What you should do:
Keep the pictures out, please, and set down every record exactly.

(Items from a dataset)
#####

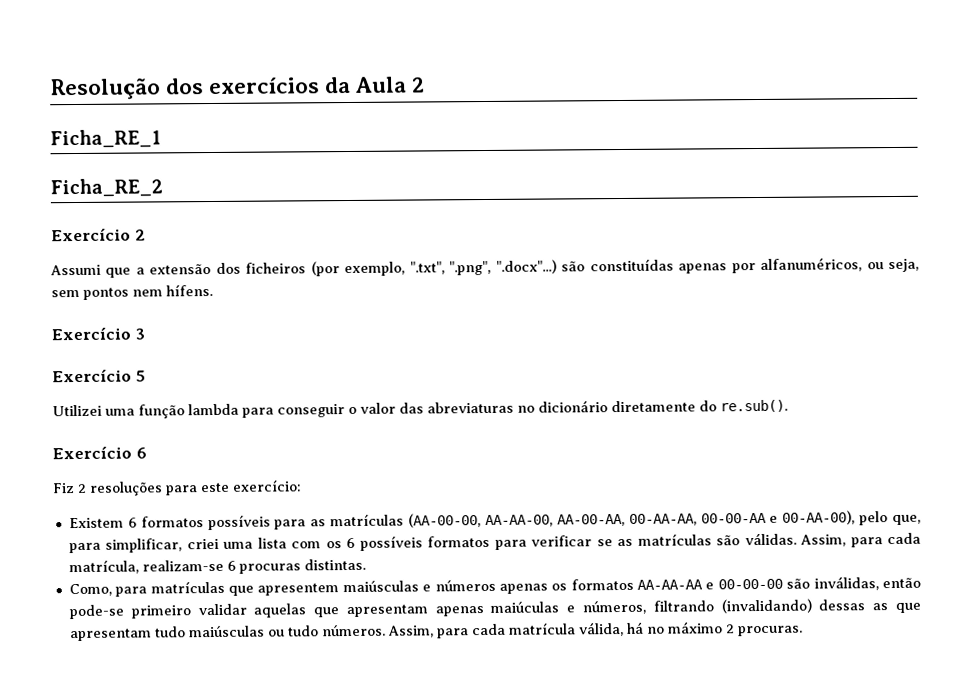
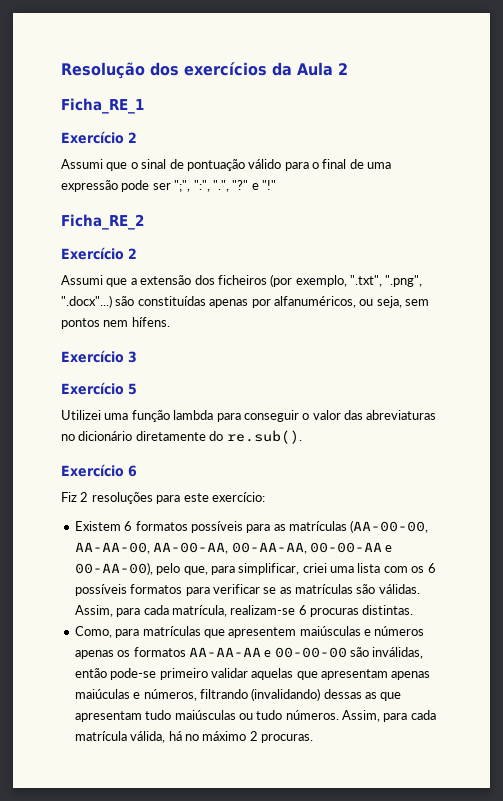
  Ficha_RE_1
+ Exercício 2
+ Assumi que o sinal de pontuação válido para o final de uma expressão pode ser ";", ":", ".", "?" e "!"

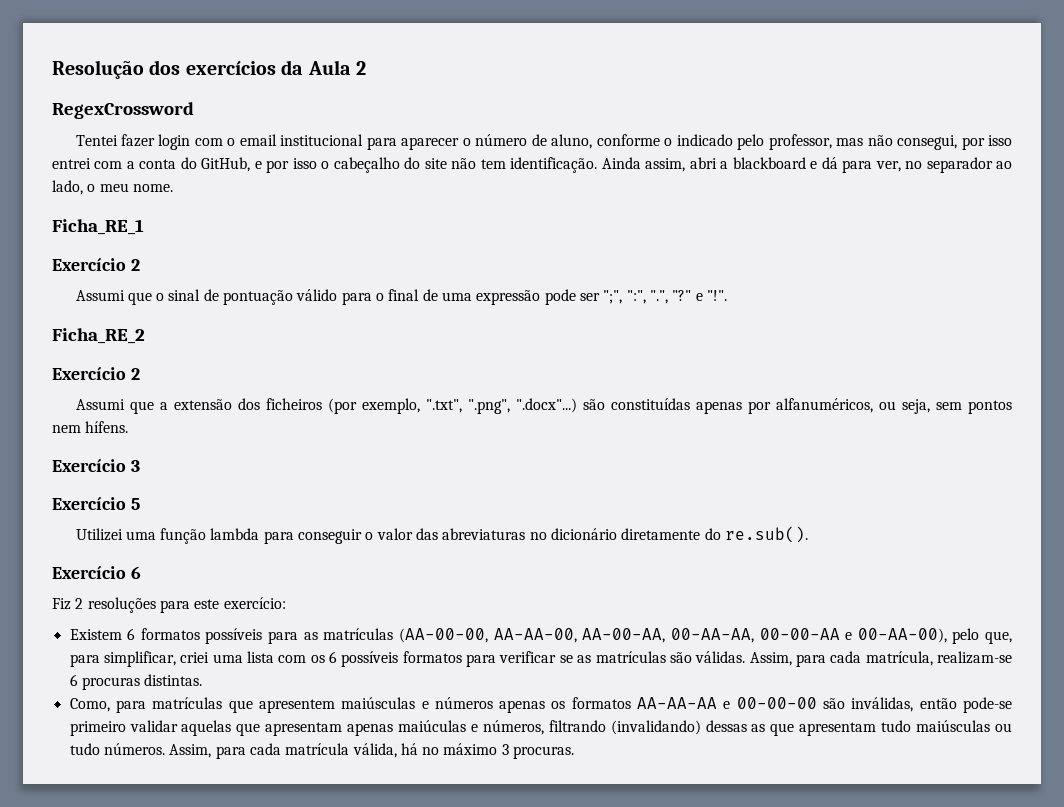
+ RegexCrossword
+ Tentei fazer login com o email institucional para aparecer o número de aluno, conforme o indicado pelo professor, mas não consegui, por isso entrei com a conta do GitHub, e por isso o cabeçalho do site não tem identificação. Ainda assim, abri a blackboard e dá para ver, no separador ao lado, o meu nome.
- Assumi que o sinal de pontuação válido para o final de uma expressão pode ser ";", ":", ".", "?" e "!"
+ Assumi que o sinal de pontuação válido para o final de uma expressão pode ser ";", ":", ".", "?" e "!".
- Assim, para cada matrícula válida, há no máximo 2 procuras.
+ Assim, para cada matrícula válida, há no máximo 3 procuras.

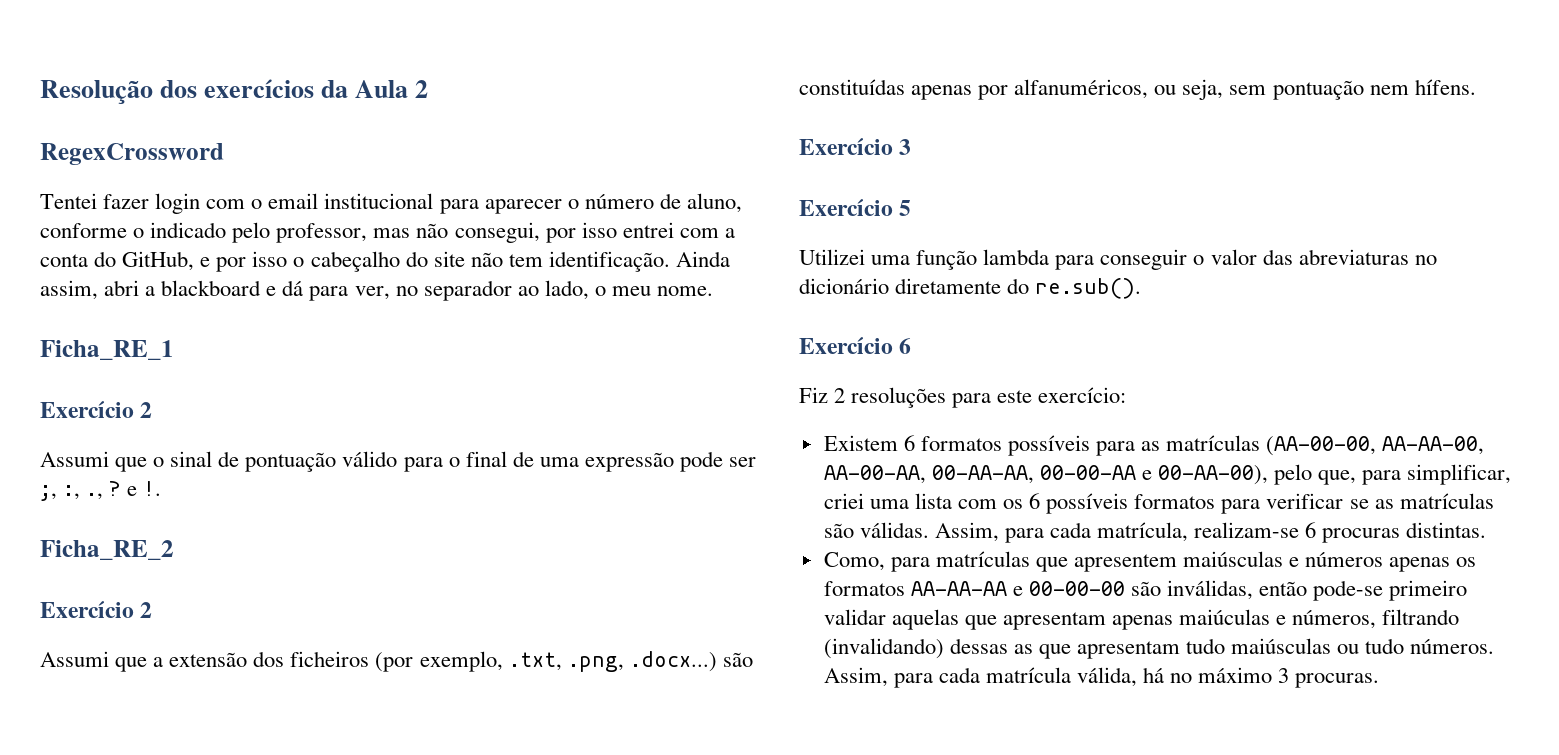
- Assumi que o sinal de pontuação válido para o final de uma expressão pode ser ";", ":", ".", "?" e "!".
+ Assumi que o sinal de pontuação válido para o final de uma expressão pode ser ;, :, ., ? e !.
- Assumi que a extensão dos ficheiros (por exemplo, ".txt", ".png", ".docx"...) são constituídas apenas por alfanuméricos, ou seja, sem pontos nem hífens.
+ Assumi que a extensão dos ficheiros (por exemplo, .txt, .png, .docx...) são constituídas apenas por alfanuméricos, ou seja, sem pontuação nem hífens.

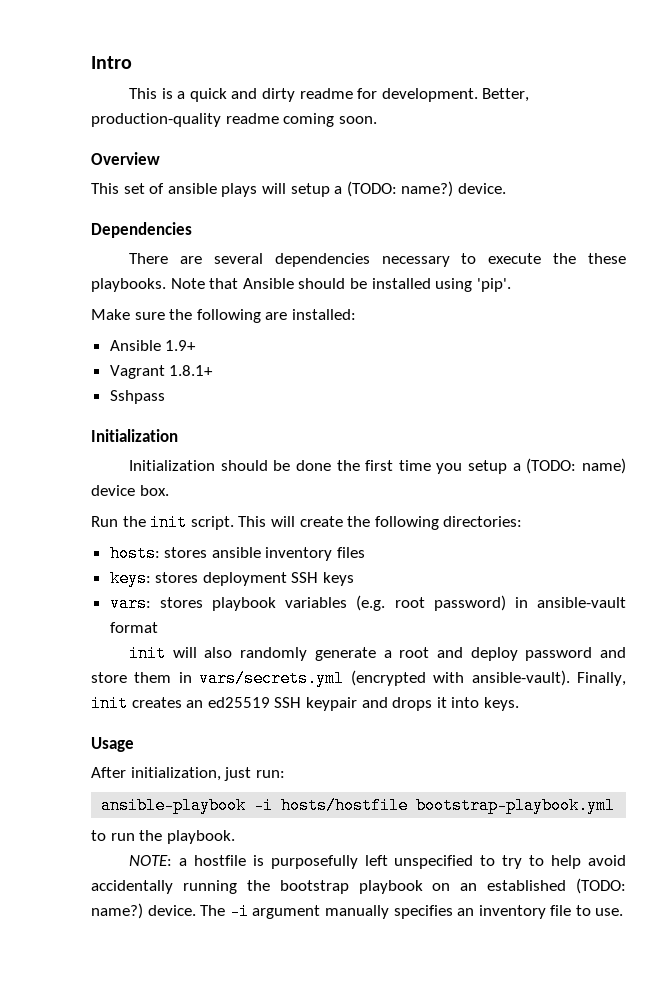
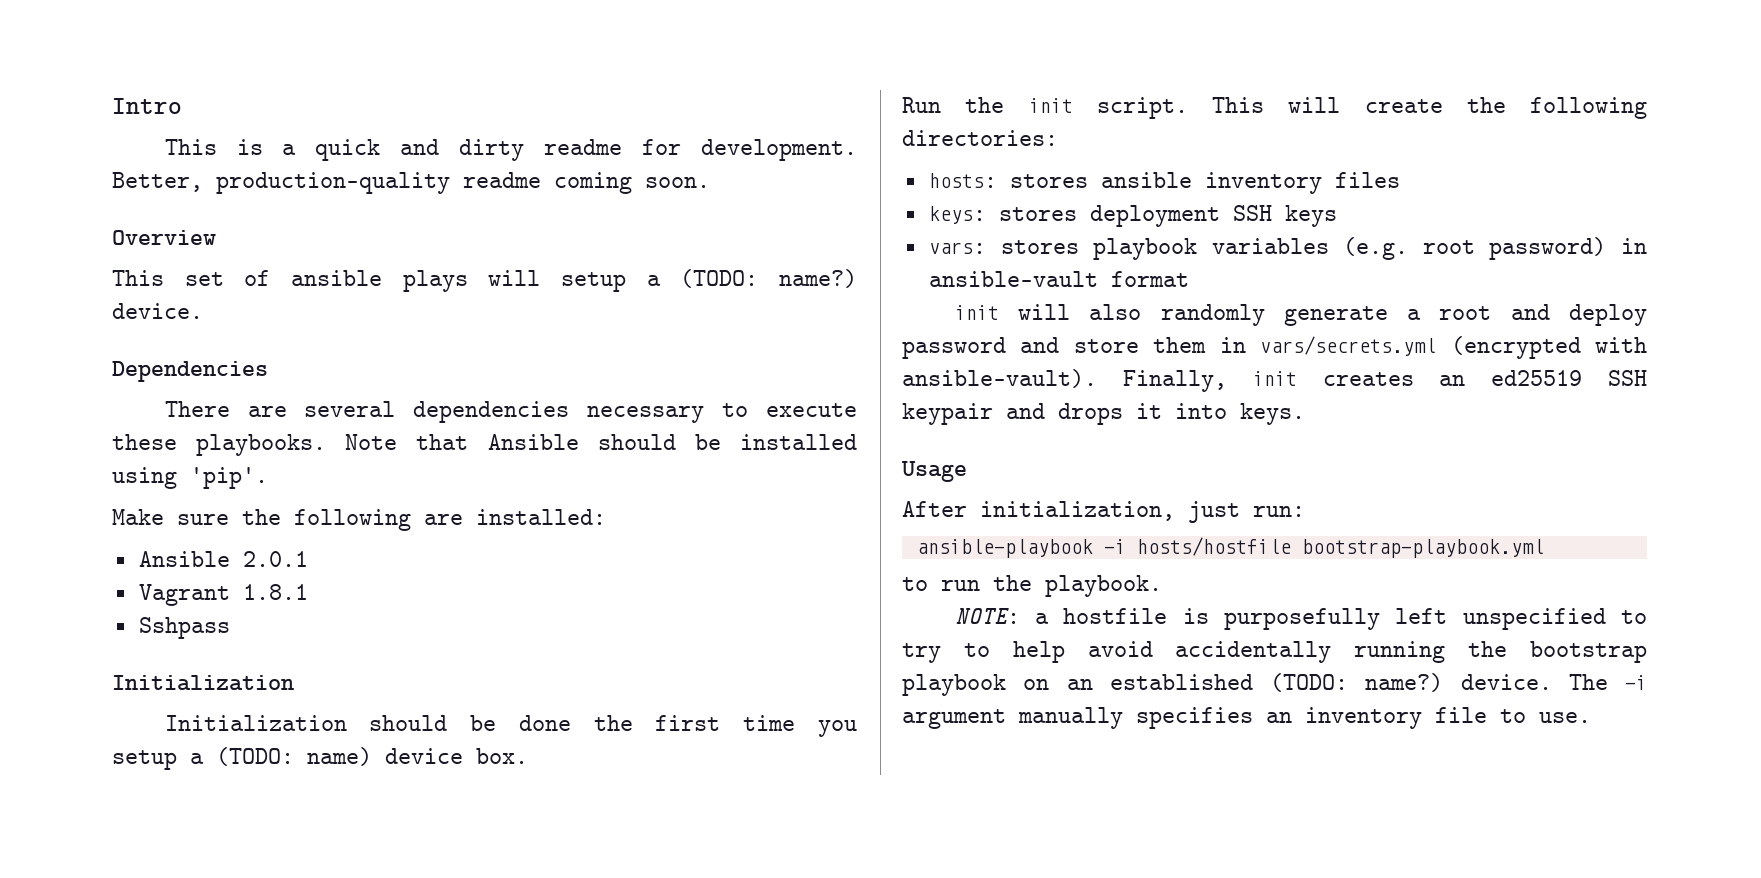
- There are several dependencies necessary to execute the these playbooks.
+ There are several dependencies necessary to execute these playbooks.
- Ansible 1.9+
+ Ansible 2.0.1
- Vagrant 1.8.1+
+ Vagrant 1.8.1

#####

Exercise response:
  Ficha_RE_1
+ Exercício 2
+ Assumi que o sinal de pontuação válido para o final de uma expressão pode ser ";", ":", ".", "?" e "!"

+ RegexCrossword
+ Tentei fazer login com o email institucional para aparecer o número de aluno, conforme o indicado pelo professor, mas não consegui, por isso entrei com a conta do GitHub, e por isso o cabeçalho do site não tem identificação. Ainda assim, abri a blackboard e dá para ver, no separador ao lado, o meu nome.
- Assumi que o sinal de pontuação válido para o final de uma expressão pode ser ";", ":", ".", "?" e "!"
+ Assumi que o sinal de pontuação válido para o final de uma expressão pode ser ";", ":", ".", "?" e "!".
- Assim, para cada matrícula válida, há no máximo 2 procuras.
+ Assim, para cada matrícula válida, há no máximo 3 procuras.

- Assumi que o sinal de pontuação válido para o final de uma expressão pode ser ";", ":", ".", "?" e "!".
+ Assumi que o sinal de pontuação válido para o final de uma expressão pode ser ;, :, ., ? e !.
- Assumi que a extensão dos ficheiros (por exemplo, ".txt", ".png", ".docx"...) são constituídas apenas por alfanuméricos, ou seja, sem pontos nem hífens.
+ Assumi que a extensão dos ficheiros (por exemplo, .txt, .png, .docx...) são constituídas apenas por alfanuméricos, ou seja, sem pontuação nem hífens.

- There are several dependencies necessary to execute the these playbooks.
+ There are several dependencies necessary to execute these playbooks.
- Ansible 1.9+
+ Ansible 2.0.1
- Vagrant 1.8.1+
+ Vagrant 1.8.1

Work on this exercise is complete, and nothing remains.